Notes on innovation, and the chat we didn't see coming

There is a kind of wrong that is useful in this work, and a kind that is not. The kind that costs you a quarter is not. The kind that changes the shape of how you look at the next thing is. One of those landed on me at the end of November, 2022.

For several months that year, a small team of engineers and I had been working inside BERT and GPT-2. We read the papers as they dropped. We argued about tokenization and embedding dimensions and which fine-tuning regimes would generalize. We built. We were sure we were thinking out of the box. We were, all of us, convinced that we were the creative people in the room. We were not.

When you operate inside a research-adjacent product team for long enough, you begin to mistake fluency for vision. The conversation gets dense. You start speaking in a half-language of attention heads and prompt patterns and ablations, and you take the ability to keep up as evidence that you are seeing further than the people not in the room. You are not. You are seeing further into a particular kind of question. Whether that question is the question that matters is a separate problem entirely.

November 30, 2022

On November 30, OpenAI did the thing we had not done. They didn't release a more powerful model. They didn't deepen the architecture. They didn't publish a paper. They took the model they had and wrapped it in a chat interface and put it in front of the public: anyone, no application, no API key, no engineering required. The model behind it was not the most powerful thing on their bench. The decision was a product decision, not a research decision. And it broke the field open.

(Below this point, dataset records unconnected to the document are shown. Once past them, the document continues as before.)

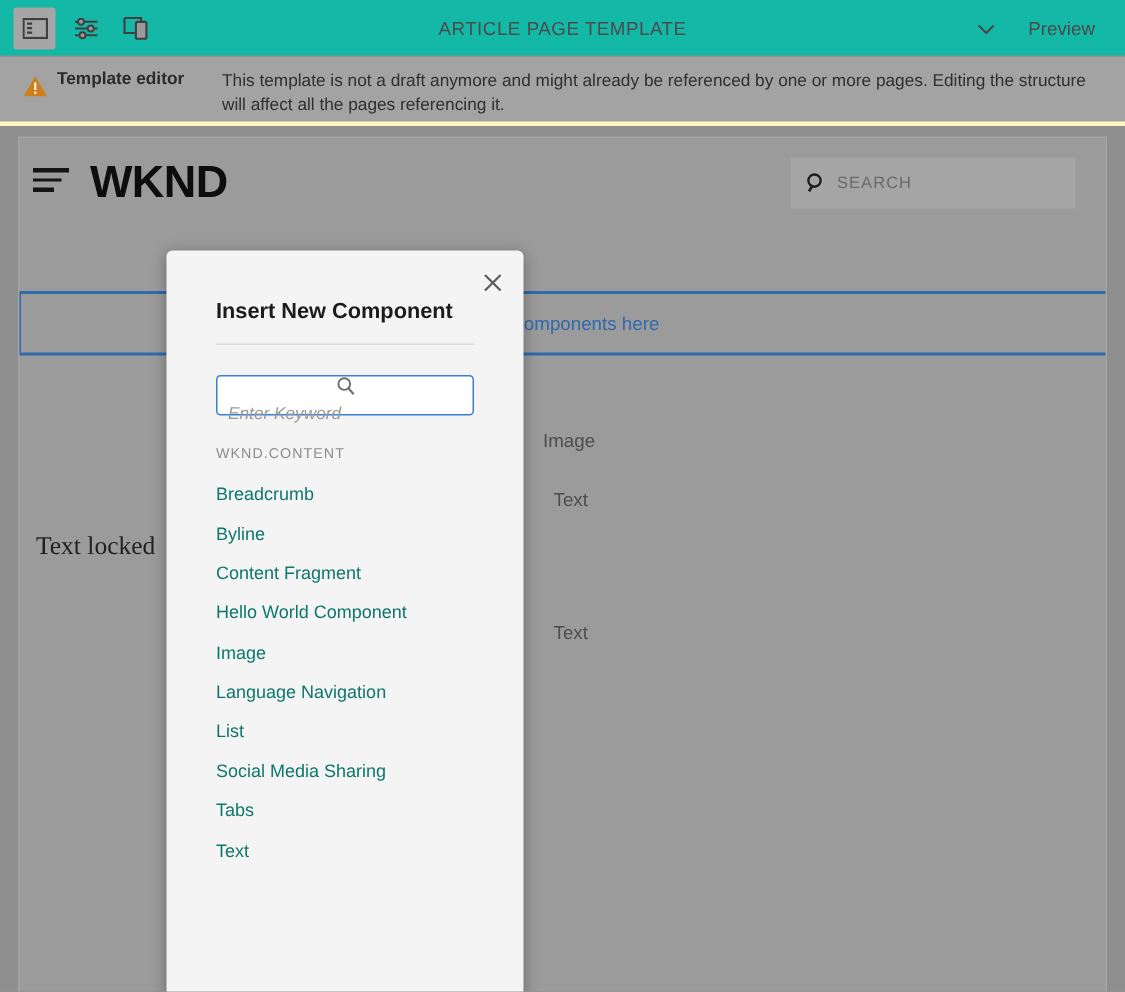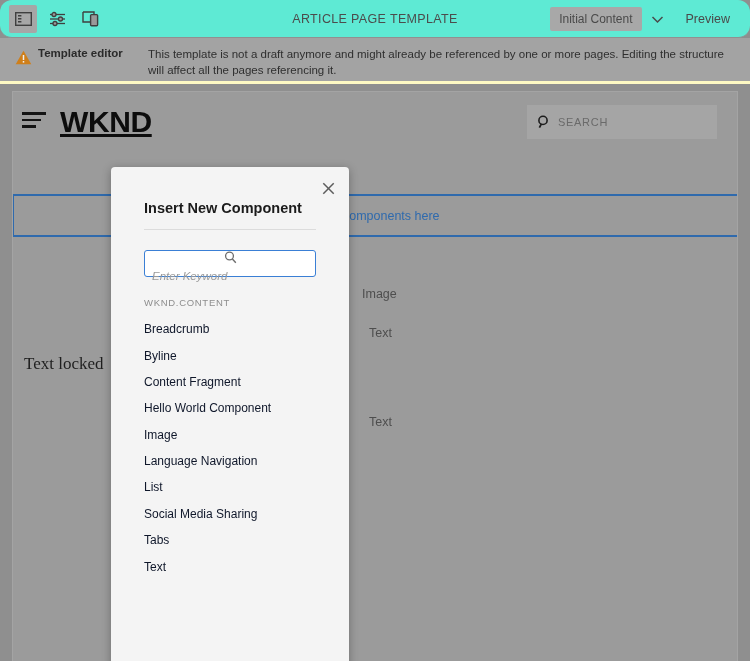--- a/index.html
+++ b/index.html
@@ -25,11 +25,10 @@
     position: absolute;
     left: 0; top: 0;
     width: 750px; height: 38px;
-    background: #5eead4;
+    background: #14b8a6;
     display: flex;
     align-items: center;
     border-bottom: 1px solid #909090;
-    border-radius: 12px;
   }
   .topbar-left {
     display: flex;

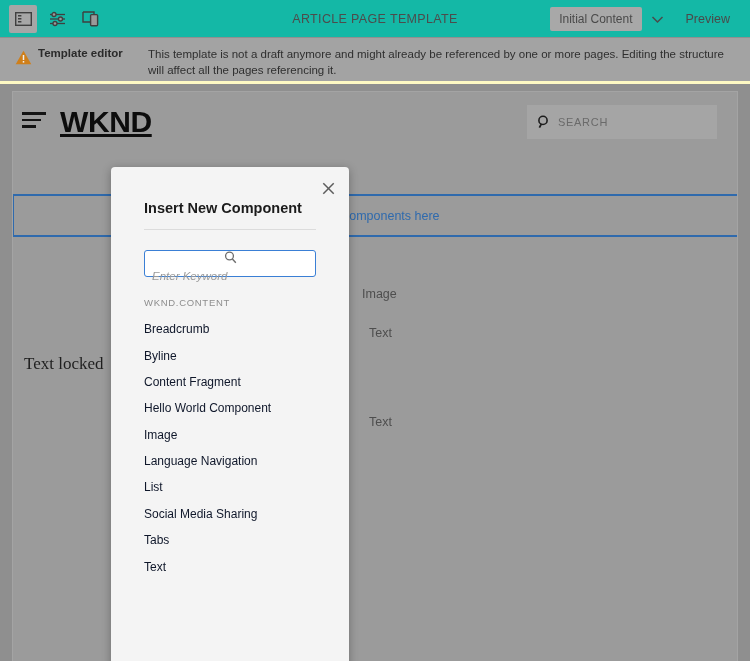--- a/index.html
+++ b/index.html
@@ -336,7 +336,6 @@
     <div class="topbar-title">ARTICLE PAGE TEMPLATE</div>
 
     <div class="topbar-right">
-      <div class="chip">Initial Content</div>
       <div class="caret-btn">
         <span>
           <svg width="13" height="9" viewBox="0 0 13 9">

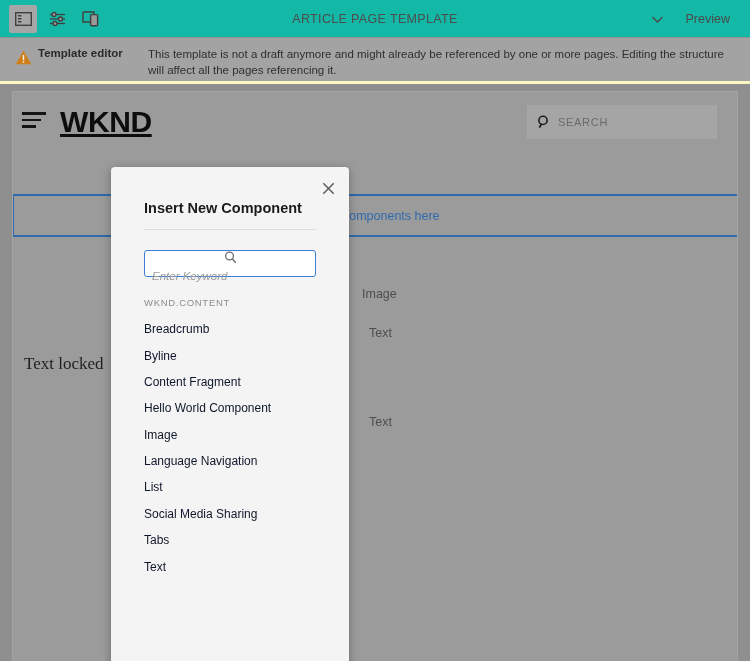--- a/index.html
+++ b/index.html
@@ -158,7 +158,6 @@
     font-weight: bold;
     letter-spacing: -0.4px;
     color: #0d0d0d;
-    text-decoration: underline;
   }
 
   .searchbox {

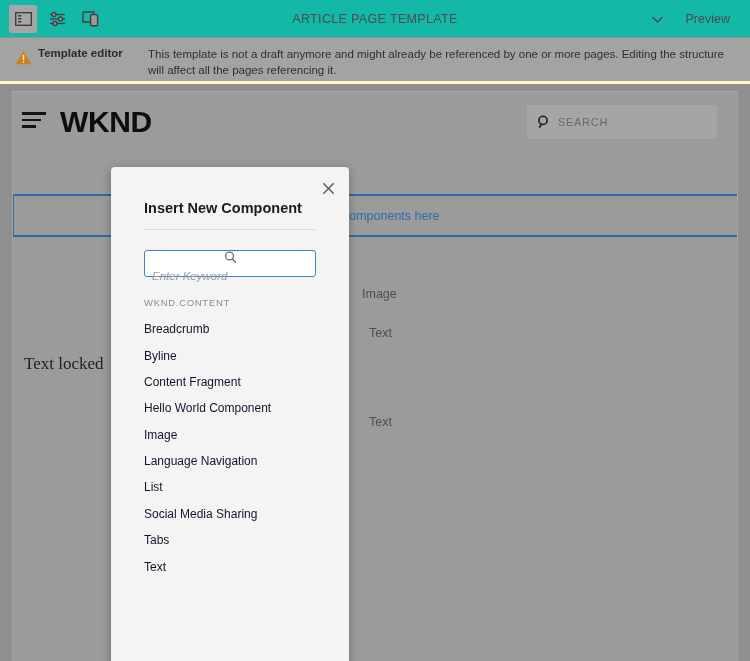--- a/index.html
+++ b/index.html
@@ -284,7 +284,7 @@
   .comp-item {
     padding: 6.2px 0 6.2px 33px;
     font-size: 12px;
-    color: #0f172a;
+    color: #0f766e;
     cursor: pointer;
   }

The week after, I watched the public take a model that today's standards would call quaint and do things I had not imagined. They had no priors. They had not read the papers. They poked at a chat box and told their friends. The work product was extraordinary. Cool things. Strange things. Useful things. Frivolous things. They built workflows around it. They argued with it. They asked it to write in styles it had not been trained to mimic, and it tried. None of this required the priors I had spent months accumulating. In some cases, those priors had been the thing keeping me from seeing the use.

We had been thinking about the model. The world was thinking about the surface.

What I had wrong

What I had wrong wasn't the technology. The technology I understood. What I had wrong was that I had been treating capability as the constraint. The constraint was access. The constraint was whether a person who had never read a paper could put a question in front of the model and get an answer back without any of the apparatus we had been building.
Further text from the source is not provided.